On Thu, 31 Aug 2023 at 18:57, [email protected] <[email protected]>
wrote:
See below.
On Thursday, August 31, 2023 at 8:59:57 AM UTC-6 Will McDonald wrote:
This isn't really an Ansible problem per se unless it's *only* ansible in a
subshell that doesn't run from cron? Have you tested basic cron
functionality using something simple like this (or something even more
basic):
#!/bin/sh
z4=`date +%Y%m%d%H%M`
touch /tmp/${z4}
And then check to see if that file is created every 30 minutes *does* work?
Yes, it does. I know the script is running, because it is much elaborate
than this, creating files, logging, etc.
It's run is annotated in /var/log/cron. If there was an obvious error, like
no execute permission, I'd see something in a CMDOUT () message.
No errors.
I look at the /var/log/ansible.log, and I see the output I'd like to have,
in the ansible.log. They are just not being returned
to the script. It's as if it's a "term" sort of problem. So, in the
ansible.log, I see something like:
2023-08-29 17:38:18,067 p=84629 u=root n=ansible | mainmachine | CHANGED |
rc=0 >>
10.10.11.0##255.255.255.0
101.133.145.94##255.255.255.255
.
.
.
and mayhaps a hundred or so more entries.
First questions that spring to mind are:
- is there anything in the cron log, syslog or journal for the crond
service?
yes. /var/log/cron records it run. ansible.log shows that ansible is
called and generates the desired data. It's not being echoed to the stdout
of the ansible process, it appears.
- is anything else running successfully out of /etc/cron.d / cron.daily
etc?
Yep.
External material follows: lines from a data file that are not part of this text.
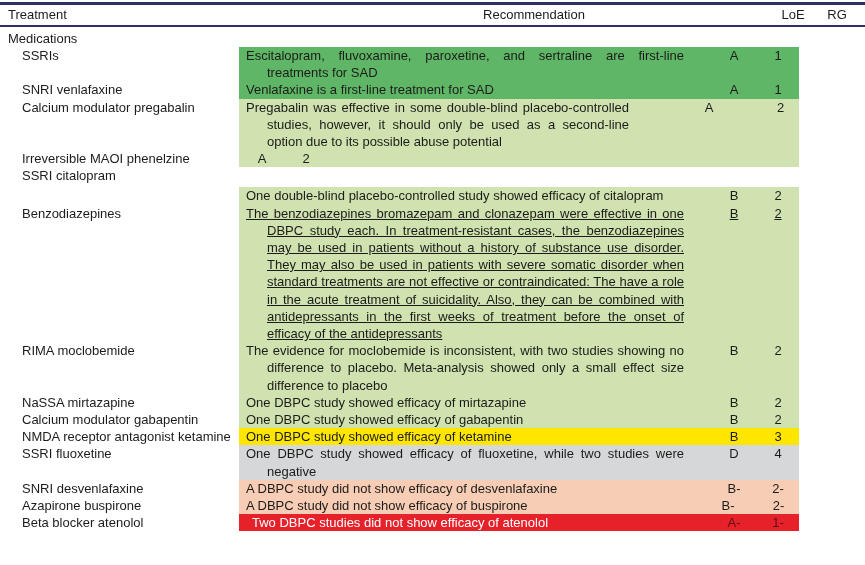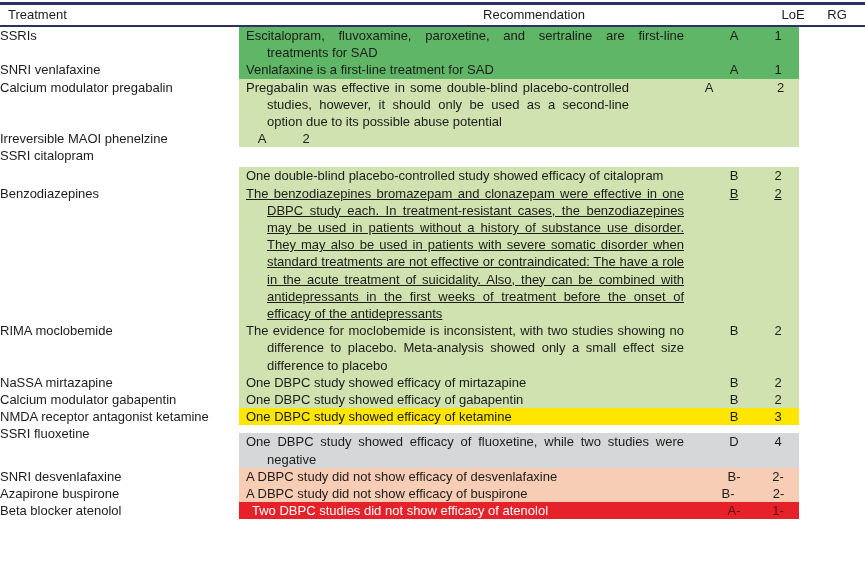--- a/index.html
+++ b/index.html
@@ -46,6 +46,7 @@
 
   <div class="rule" style="background-color: rgb(45, 48, 100);"></div>
 
+  <div class="section-label">Medications</div>
 
   <div id="rows">
   <div class="row">

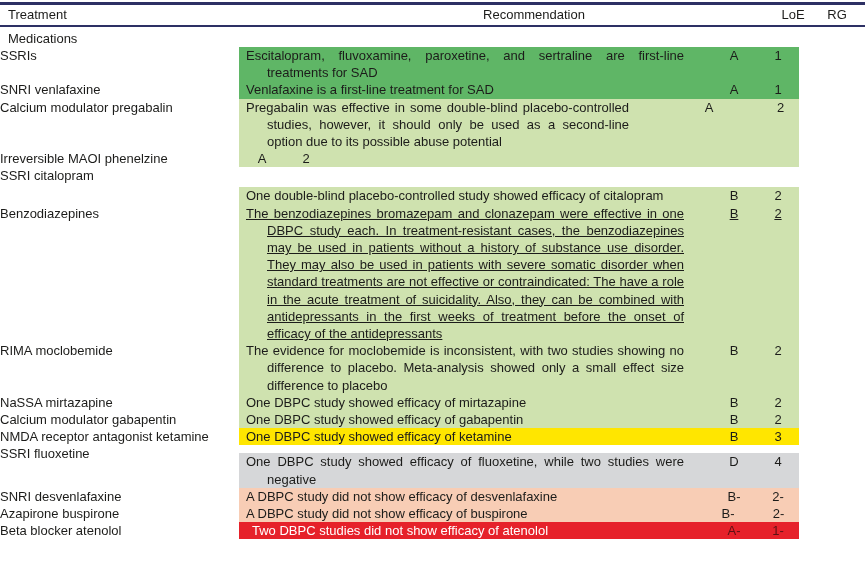--- a/index.html
+++ b/index.html
@@ -23,7 +23,7 @@
   .h-rg { width: 42px; text-align: center; }
   .section-label { height: 20px; padding: 3px 0 0 8px; }
   .row { display: flex; align-items: stretch; }
-  .cell-treatment { width: 239px; padding-right: 6px; }
+  .cell-treatment { width: 239px; padding-left: 22px; padding-right: 6px; }
   .band { width: 560px; display: flex; align-items: flex-start; }
   .cell-rec { width: 472px; padding: 0 27px 0 7px; }
   .rec-inner { padding-left: 21px; text-indent: -21px; text-align: justify; }

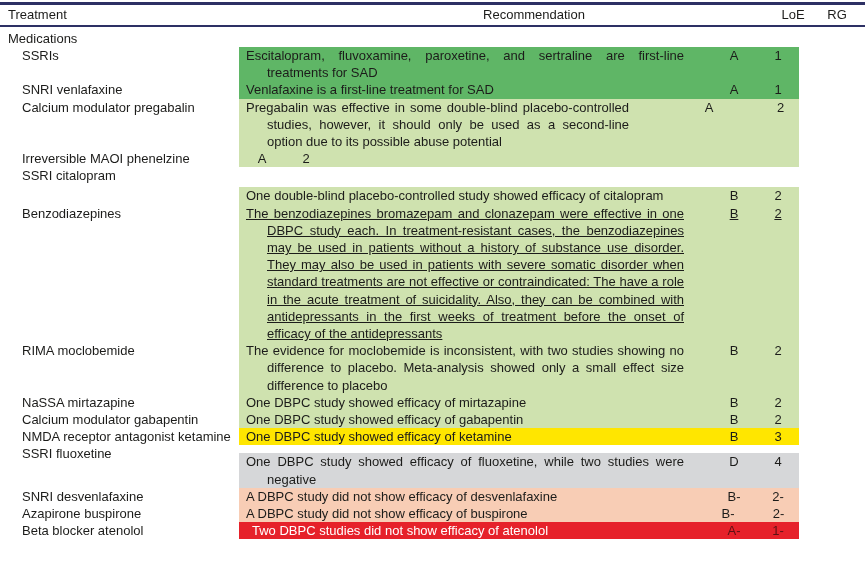--- a/index.html
+++ b/index.html
@@ -158,7 +158,7 @@
 
   <div class="row">
     <div class="cell-treatment">SSRI fluoxetine</div>
-    <div class="band" style="background-color: rgb(214, 215, 217); margin-top: 8px;">
+    <div class="band" style="background-color: rgb(214, 215, 217);">
       <div class="cell-rec">
         <div class="rec-inner">One DBPC study showed efficacy of fluoxetine, while two studies were negative</div>
       </div>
All else seems well with the cron.d stuff.
- is crond enabled in whatever init system you're using? (You haven't
stated which distro?)
I'm running this cron on a AlmaLinux release 8.8 (Sapphire Caracal) OS.
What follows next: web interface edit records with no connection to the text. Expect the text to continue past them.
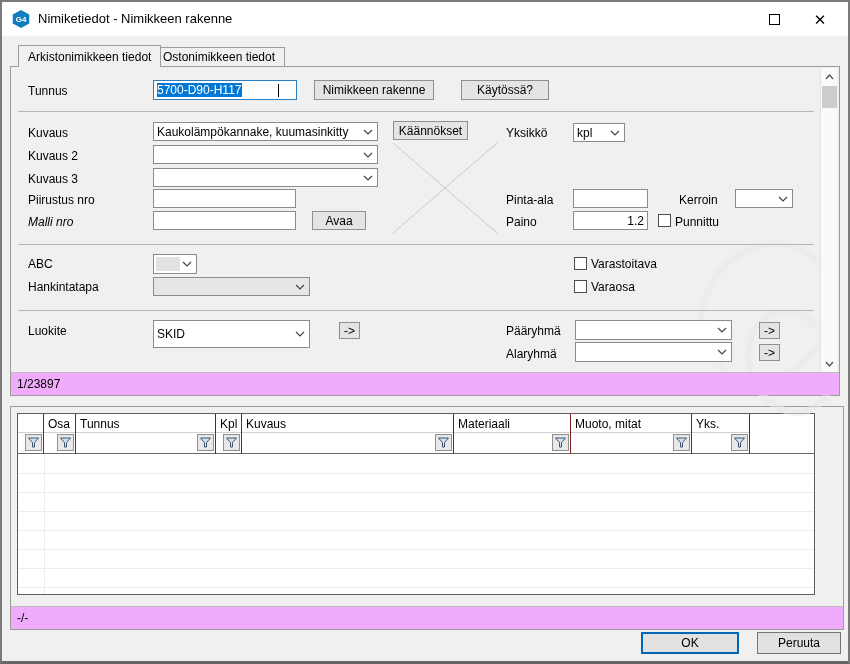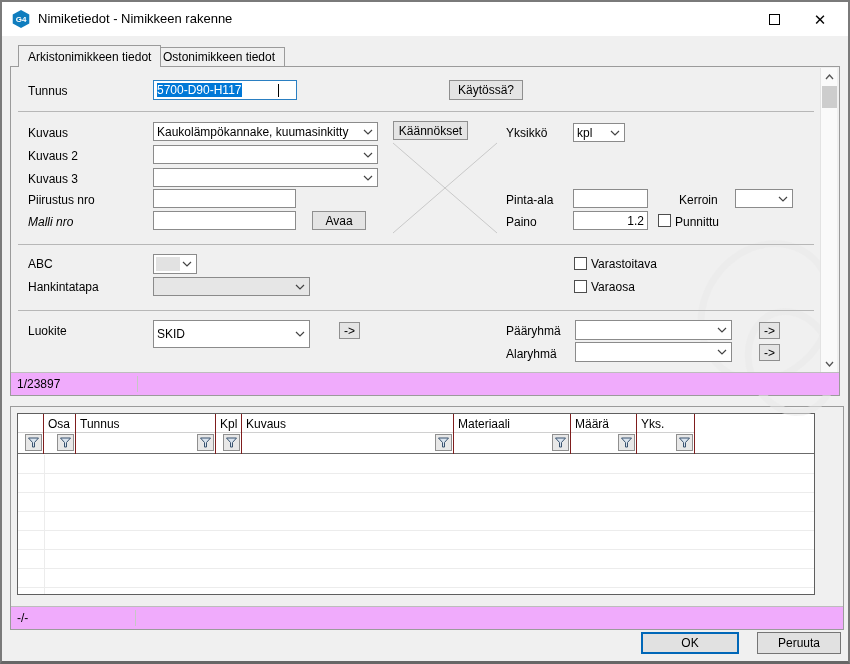--- a/index.html
+++ b/index.html
@@ -109,6 +109,7 @@
       <span class="selection">5700-D90-H117</span>
         <span class="caret"></span>
     </div>
+    <div class="btn" style="left:303px; top:13px; width:120px; height:20px;">Nimikkeen rakenne</div>
     <div class="btn" style="left:438px; top:13px; width:74px; height:20px;text-align:right;">Käytössä?</div>
 
     <div class="sep" style="top:44px;"></div>

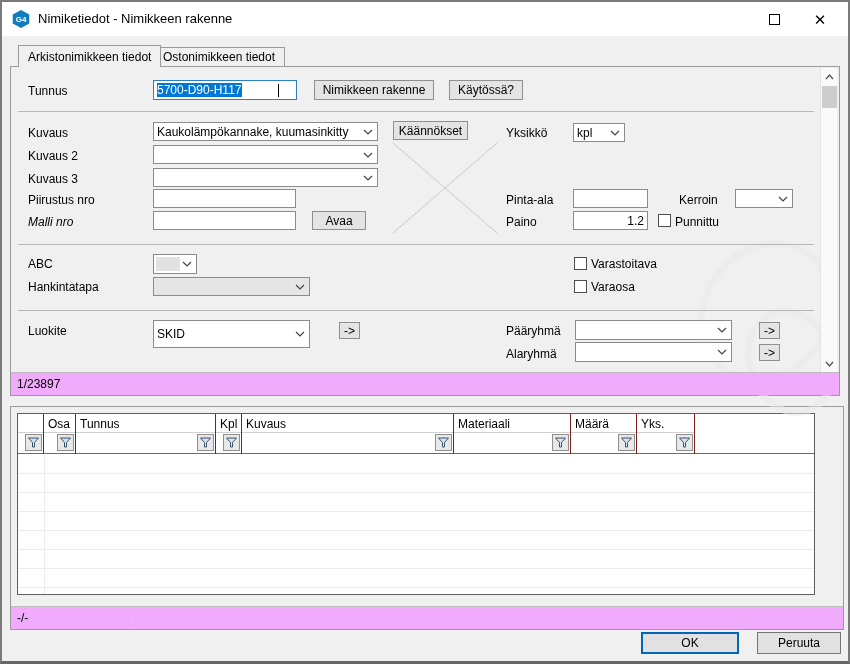--- a/index.html
+++ b/index.html
@@ -110,7 +110,7 @@
         <span class="caret"></span>
     </div>
     <div class="btn" style="left:303px; top:13px; width:120px; height:20px;">Nimikkeen rakenne</div>
-    <div class="btn" style="left:438px; top:13px; width:74px; height:20px;text-align:right;">Käytössä?</div>
+    <div class="btn" style="left:450px; top:13px; width:88px; height:20px;text-align:right;">Käytössä?</div>
 
     <div class="sep" style="top:44px;"></div>
 

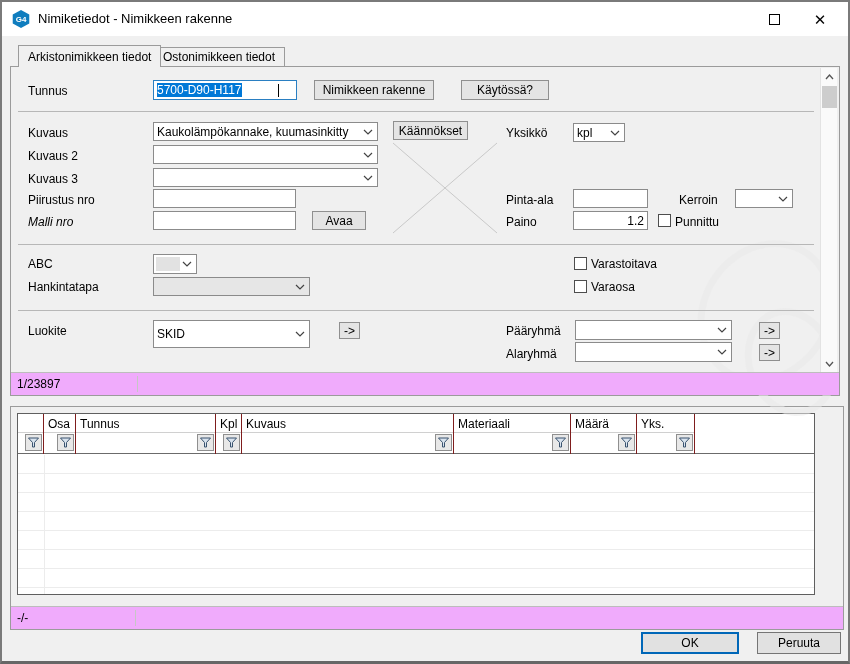--- a/index.html
+++ b/index.html
@@ -303,6 +303,16 @@
               </div>
             </div>
           </div>
+          <div class="gcol" style="width: 121px;">
+            <div class="gcap">Muoto, mitat</div>
+            <div class="gflt">
+              <div class="funnel-btn">
+                <svg width="11" height="11" viewBox="0 0 11 11">
+                  <path d="M0.5 1 H10.5 L6.5 5.5 V10 H4.5 V5.5 Z" fill="#d9e3ee" stroke="#3a536f" stroke-width="1"></path>
+                </svg>
+              </div>
+            </div>
+          </div>
           <div class="gcol" style="width: 66px;">
             <div class="gcap">Määrä</div>
             <div class="gflt">

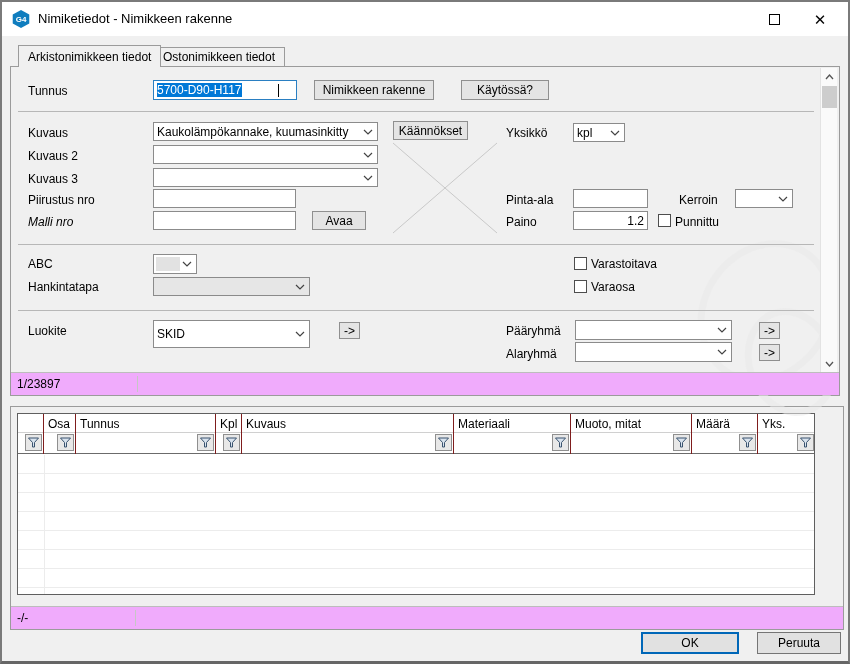--- a/index.html
+++ b/index.html
@@ -313,16 +313,6 @@
               </div>
             </div>
           </div>
-          <div class="gcol" style="width: 66px;">
-            <div class="gcap">Määrä</div>
-            <div class="gflt">
-              <div class="funnel-btn">
-                <svg width="11" height="11" viewBox="0 0 11 11">
-                  <path d="M0.5 1 H10.5 L6.5 5.5 V10 H4.5 V5.5 Z" fill="#d9e3ee" stroke="#3a536f" stroke-width="1"></path>
-                </svg>
-              </div>
-            </div>
-          </div>
           <div class="gcol" style="width: 58px;">
             <div class="gcap">Yks.</div>
             <div class="gflt">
On Thu, 31 Aug 2023 at 15:24, Steve Murphy <[email protected]> wrote:
As the subject line says, I can't get this script to run correctly from
cron.
My cron entry (in a file in /etc/cron.d):
======================================
# Run the 30-minly job
SHELL=/bin/bash
PATH=/sbin:/bin/:/usr/sbin:/usr/bin:/root
MAILTO=ROOT
*/30 * * * * root /root/getlist
======================================
/root/getlist perms a+r, a+x, u+w:
=====================================
#!/bin/bash
z4=`ansible mainmachine -m shell -a "psql -t -Upiquah -c
\"subnet.ipaddress || '##' || subnet.netmask from subnet order by
subnet.ipaddress asc;\"" 2>&1 | grep '^ [0-9]'`
echo $z4
=====================================
from which, if you run this "by hand", you'll get some output that looks
like this:
19.20.21.22##255.255.255.255 23.24.25.26##255.255.255.255
130.140.150.160##255.255.255.254
... and so forth.
BUT, if executed from cron, $z4 will be empty.
What do I need to do to in the cron.d file to make this work well?